ROANOKE TIMES

                         Roanoke Times
                 Copyright (c) 1995, Landmark Communications, Inc.

DATE: SATURDAY, February 20, 1993                   TAG: 9302200163
SECTION: CURRENT                    PAGE: NRV1   EDITION: NEW RIVER VALLEY  
SOURCE: MADELYN ROSENBERG STAFF WRITER
DATELINE: BLACKSBURG                                LENGTH: Medium


DESIGN FOR SMART ROAD GOING TO COLLEGE

VIRGINIA TECH will get to do the tinkering on the technology for a smart highway between Roanoke and Blacksburg. Whether the road actually will be built is by no means certain, but the funding for the research is expected in a a month or so.

State and university leaders signed a memorandum of understanding Thursday that paves the way for Virginia Tech to help the Department of Transportation design a smart road between Roanoke and Blacksburg.

The Transportation Department had hoped to announce its financial commitment to Tech on Friday, but couldn't negotiate until an environmental impact study is completed.

That study should be finished in about six to eight weeks, said Ray Pethtel, state transportation commissioner. "That's when we'll talk dollars and cents."

Wayne Clough, Tech's dean of engineering, said the university will help make major decisions on the road. If there are temperature sensors that would warn drivers of road conditions, for example, Tech would help decide where they would be most effective: under the pavement, in the pavement or in a bump on top of the pavement.

"It's a marriage of the research university with the folks who can apply it," Clough said.

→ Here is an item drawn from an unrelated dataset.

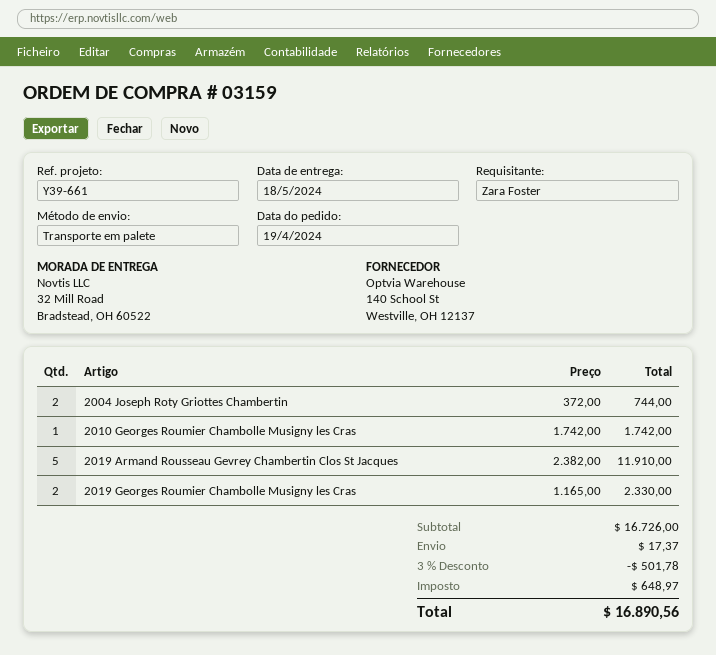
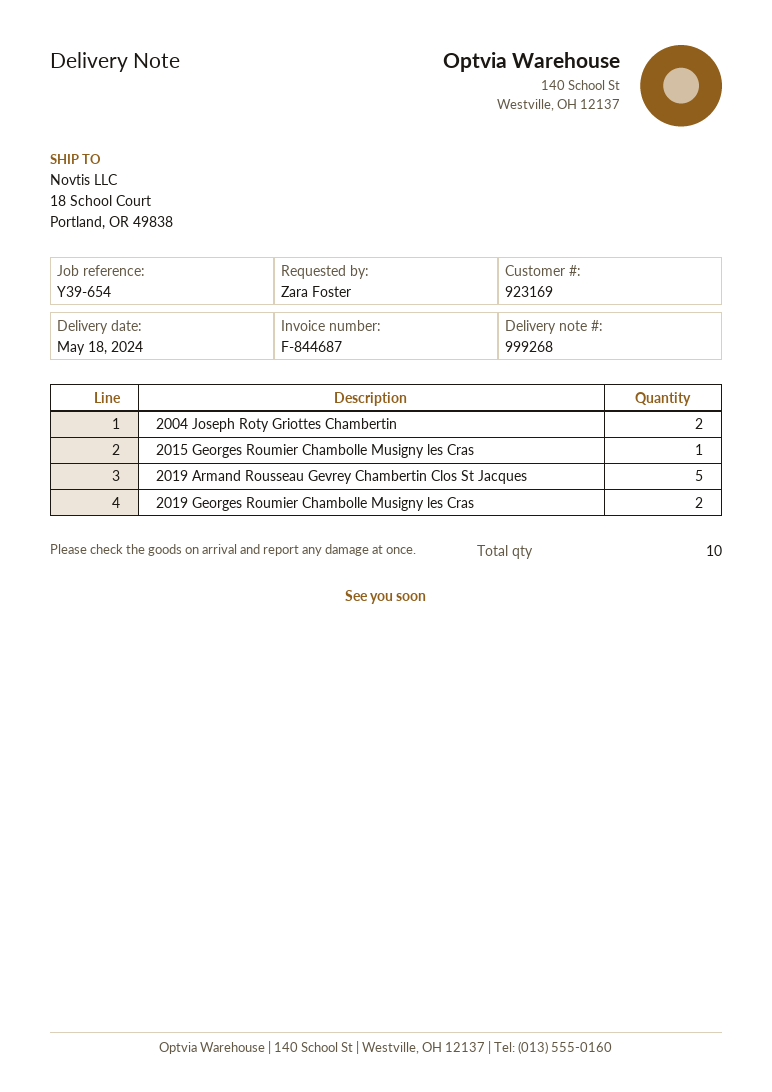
reference: Y39-661 -> Y39-654
ship to: 32 Mill Road, Bradstead, OH 60522 -> 18 School Court, Portland, OR 49838
2010 Georges Roumier Chambolle Musigny les Cras: 1 -> none
2015 Georges Roumier Chambolle Musigny les Cras: none -> 1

Rep. Rick Boucher, D-Abingdon, announced that Tech will be the primary recipient of a $1.37 million grant from the federal government for research on smart road technologies. Exact amounts have not been determined, but parts of the grant will go to Hughes Aircraft, Bell Atlantic Corp. and a consulting group called JHK & Associates.

"This will help put Tech at the front of an emerging field," Boucher said.

The federal government already had approved $5.9 million in funding to pay for planning for the road in an allocation to the Department of Transportation.

The department will fund Tech's research with a significant number of those dollars, said Larry Hincker, Tech spokesman.

The smart road, which will allow researchers to test innovative electronic and fiber-optic technologies geared at increasing highway speed and safety, has been referred to by many as the "proposed project."

But, though there are certainly opponents, those who favor the project spoke of no "if's" on Friday, only "when's."

"The federal government has made a major commitment to develop this type of technology," Boucher said at a breakfast honoring National Engineers Week.

"It's an idea whose time has come," Pethtel said. "The promise is here."

The meeting Friday was something of a refresher course in smart road technology.

It has been about 10 months since any major news has been released about the road, one of the hottest topics in the New River and Roanoke valleys.

The last news came in April when Gov. Douglas Wilder vetoed a bill that would have allowed a bond for $28 million for the road.

"I hope we get it back in '94," said Gordon Willis, head of the University Connection, a group promoting the link. "We're working on it."

Pethtel said he didn't know what the General Assembly would do next session. But he added that, especially in a peace-time economy, engineers will need to devote energy to projects like this, projects that will promote safety.

A test road would do better in a more rural area, where researchers can take the time to experiment with the new technology, Pethtel said.

"You can't do research with 100,000 cars on the road. You couldn't do it in Northern Virginia."